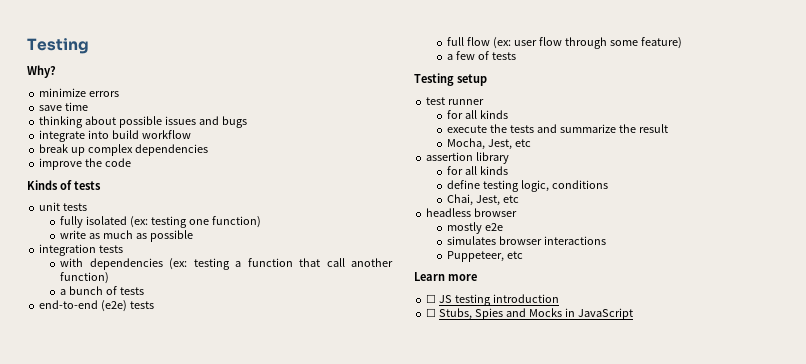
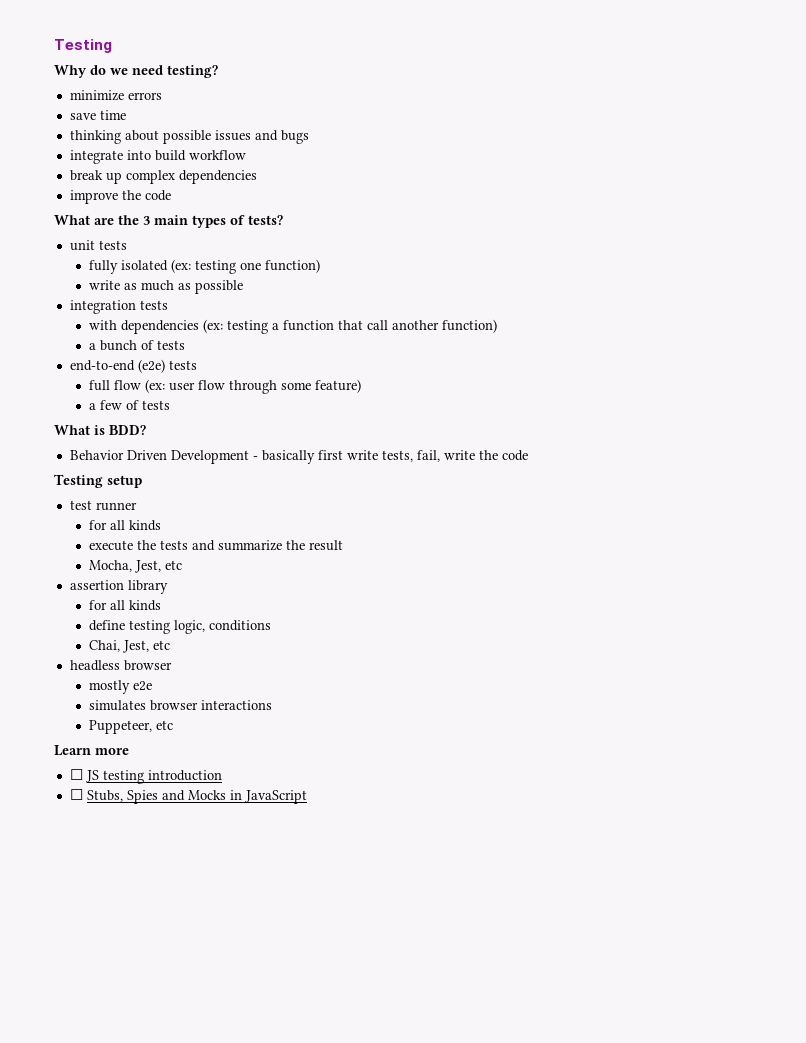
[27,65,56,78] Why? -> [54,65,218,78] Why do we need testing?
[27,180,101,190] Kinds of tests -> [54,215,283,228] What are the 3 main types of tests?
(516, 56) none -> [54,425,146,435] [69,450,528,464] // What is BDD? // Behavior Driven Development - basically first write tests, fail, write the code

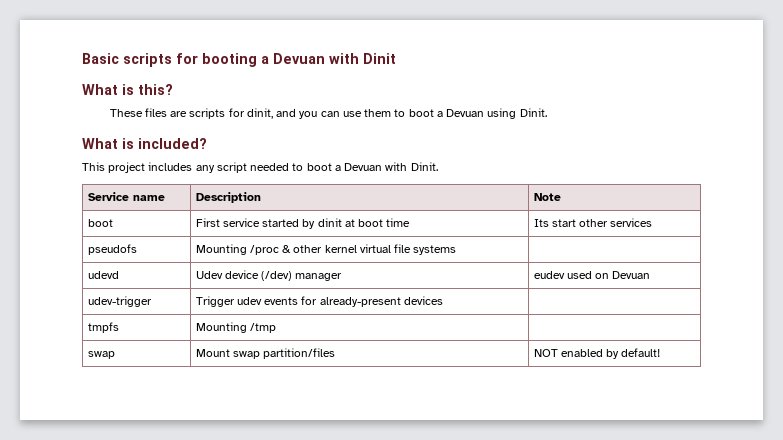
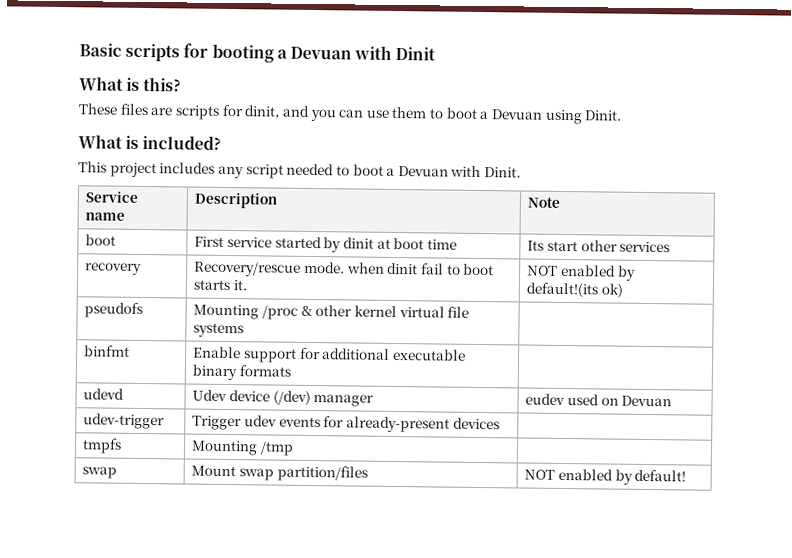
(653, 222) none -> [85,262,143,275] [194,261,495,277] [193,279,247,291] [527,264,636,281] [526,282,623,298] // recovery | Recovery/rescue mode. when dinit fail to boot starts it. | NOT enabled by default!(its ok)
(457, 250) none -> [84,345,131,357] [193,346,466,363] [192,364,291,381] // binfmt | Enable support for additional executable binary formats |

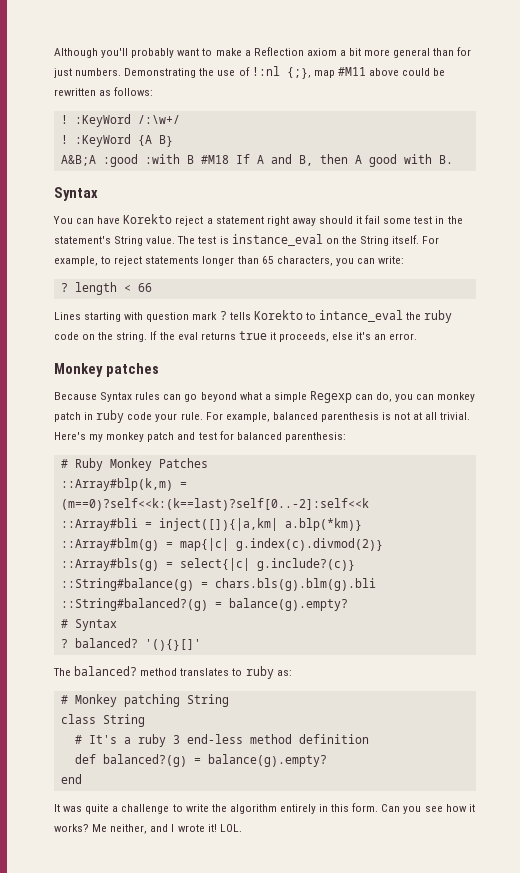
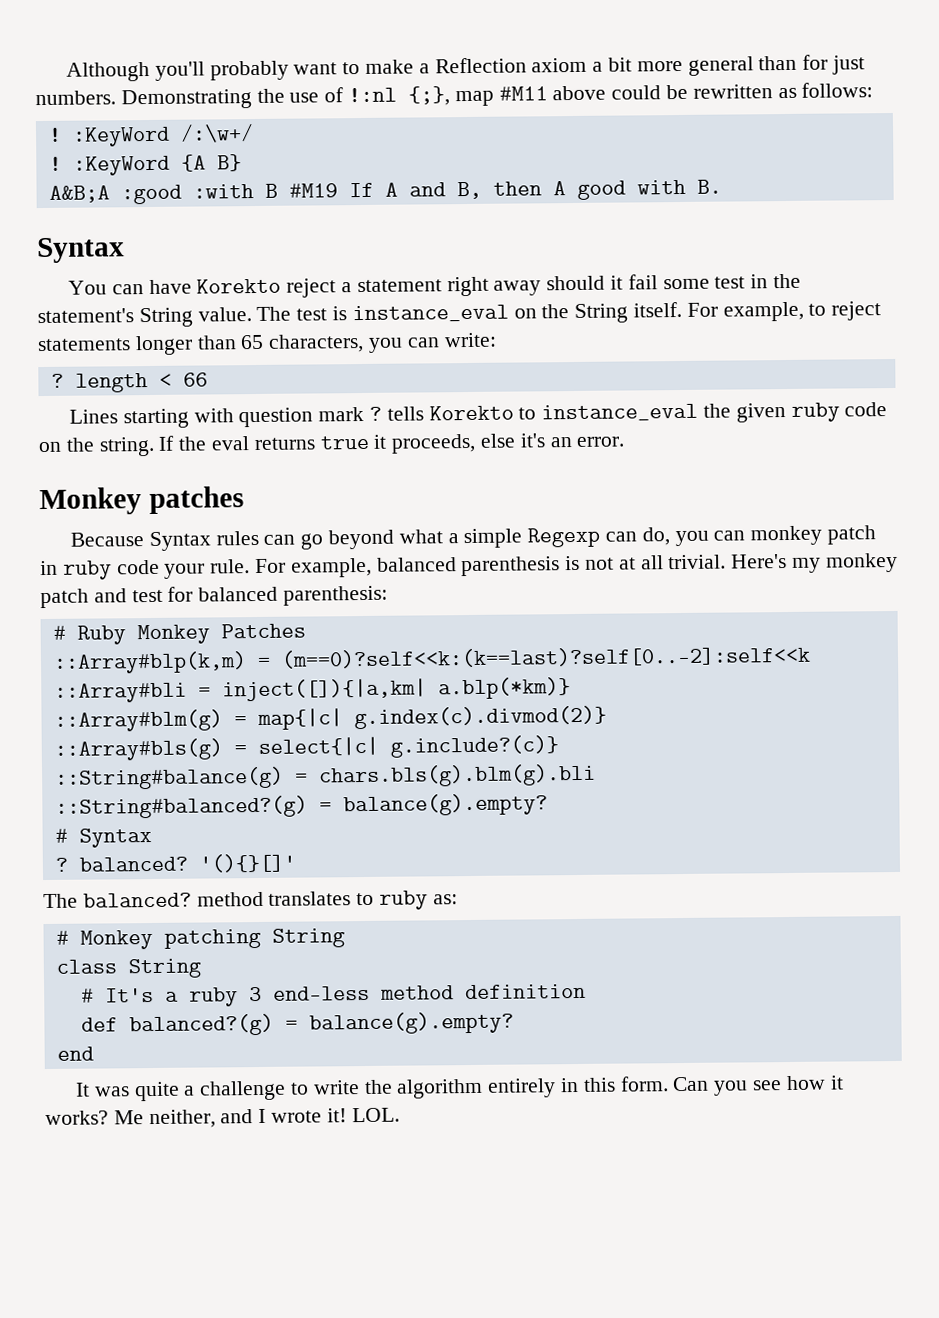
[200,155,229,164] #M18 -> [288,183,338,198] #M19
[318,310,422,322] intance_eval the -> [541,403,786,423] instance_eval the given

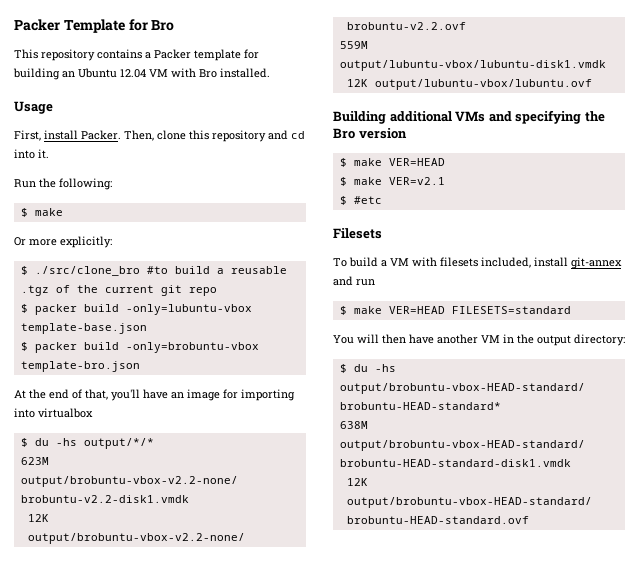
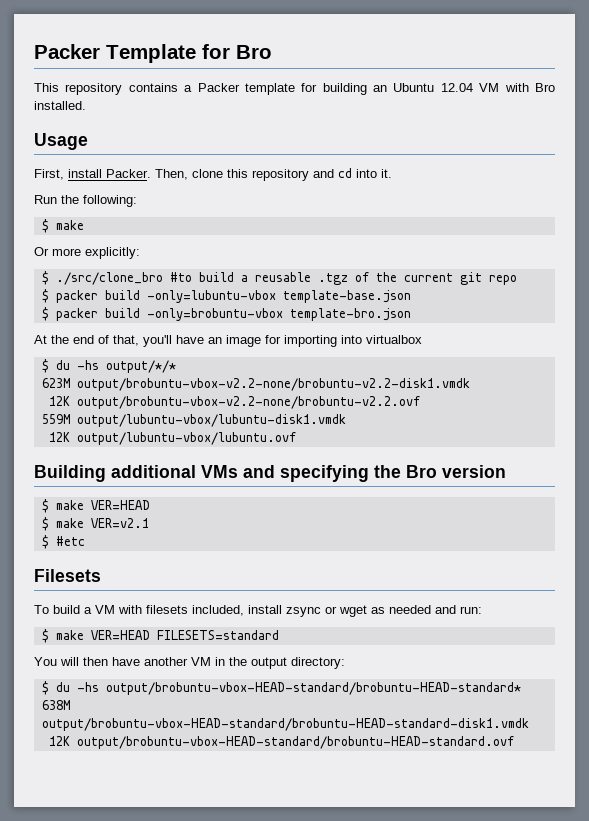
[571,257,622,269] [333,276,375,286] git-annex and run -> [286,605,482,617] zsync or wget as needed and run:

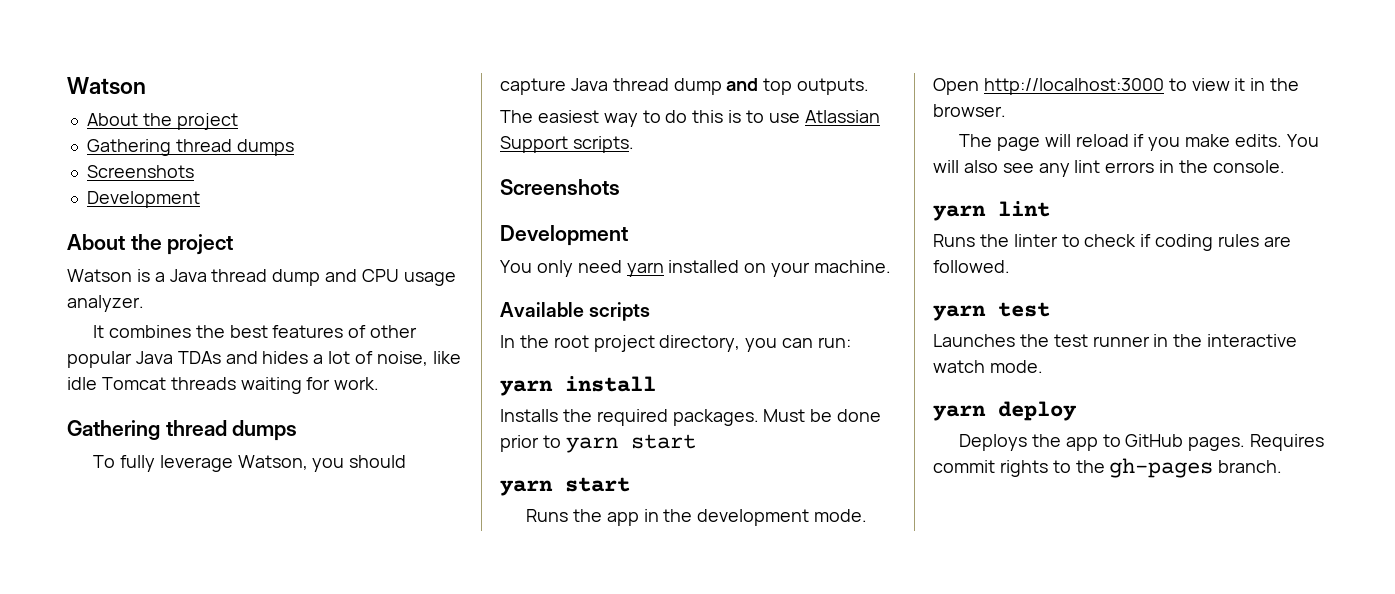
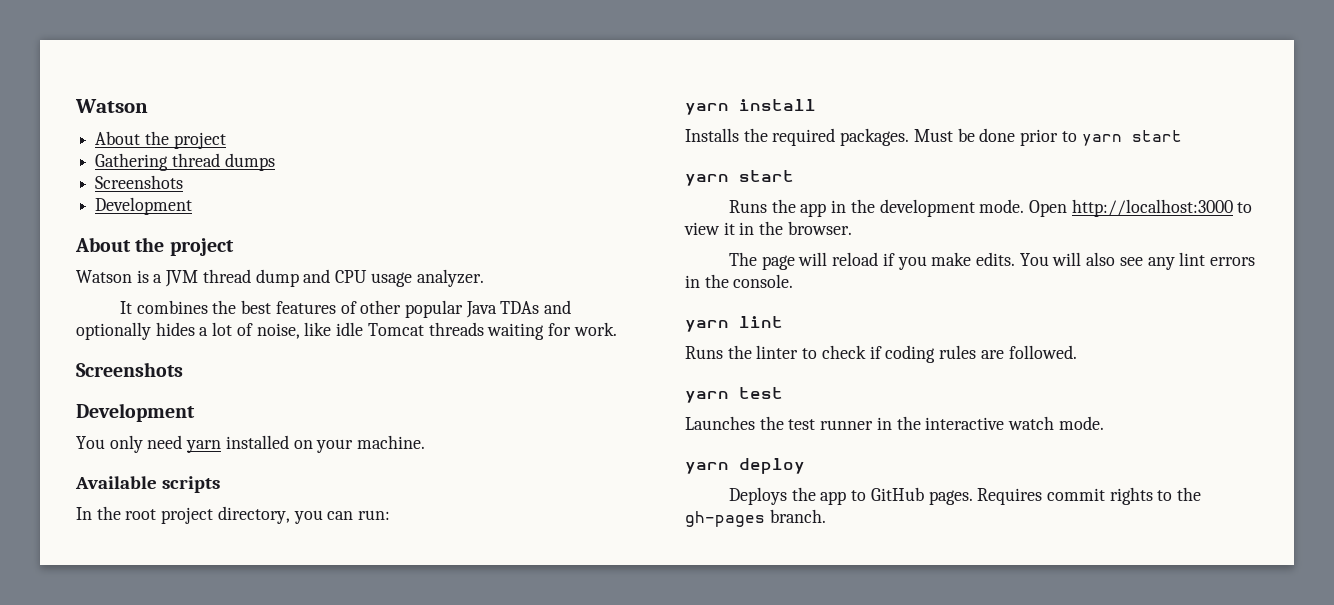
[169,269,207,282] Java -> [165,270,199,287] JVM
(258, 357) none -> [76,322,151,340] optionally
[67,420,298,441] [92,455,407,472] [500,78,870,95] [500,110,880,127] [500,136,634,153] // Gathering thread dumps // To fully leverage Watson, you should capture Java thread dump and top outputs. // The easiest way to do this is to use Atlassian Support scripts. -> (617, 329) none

————————

The records above, minus their pictures, are to be returned verbatim.

> **Written response**:
[27,65,56,78] Why? -> [54,65,218,78] Why do we need testing?
[27,180,101,190] Kinds of tests -> [54,215,283,228] What are the 3 main types of tests?
(516, 56) none -> [54,425,146,435] [69,450,528,464] // What is BDD? // Behavior Driven Development - basically first write tests, fail, write the code

(653, 222) none -> [85,262,143,275] [194,261,495,277] [193,279,247,291] [527,264,636,281] [526,282,623,298] // recovery | Recovery/rescue mode. when dinit fail to boot starts it. | NOT enabled by default!(its ok)
(457, 250) none -> [84,345,131,357] [193,346,466,363] [192,364,291,381] // binfmt | Enable support for additional executable binary formats |

[200,155,229,164] #M18 -> [288,183,338,198] #M19
[318,310,422,322] intance_eval the -> [541,403,786,423] instance_eval the given

[571,257,622,269] [333,276,375,286] git-annex and run -> [286,605,482,617] zsync or wget as needed and run:

[169,269,207,282] Java -> [165,270,199,287] JVM
(258, 357) none -> [76,322,151,340] optionally
[67,420,298,441] [92,455,407,472] [500,78,870,95] [500,110,880,127] [500,136,634,153] // Gathering thread dumps // To fully leverage Watson, you should capture Java thread dump and top outputs. // The easiest way to do this is to use Atlassian Support scripts. -> (617, 329) none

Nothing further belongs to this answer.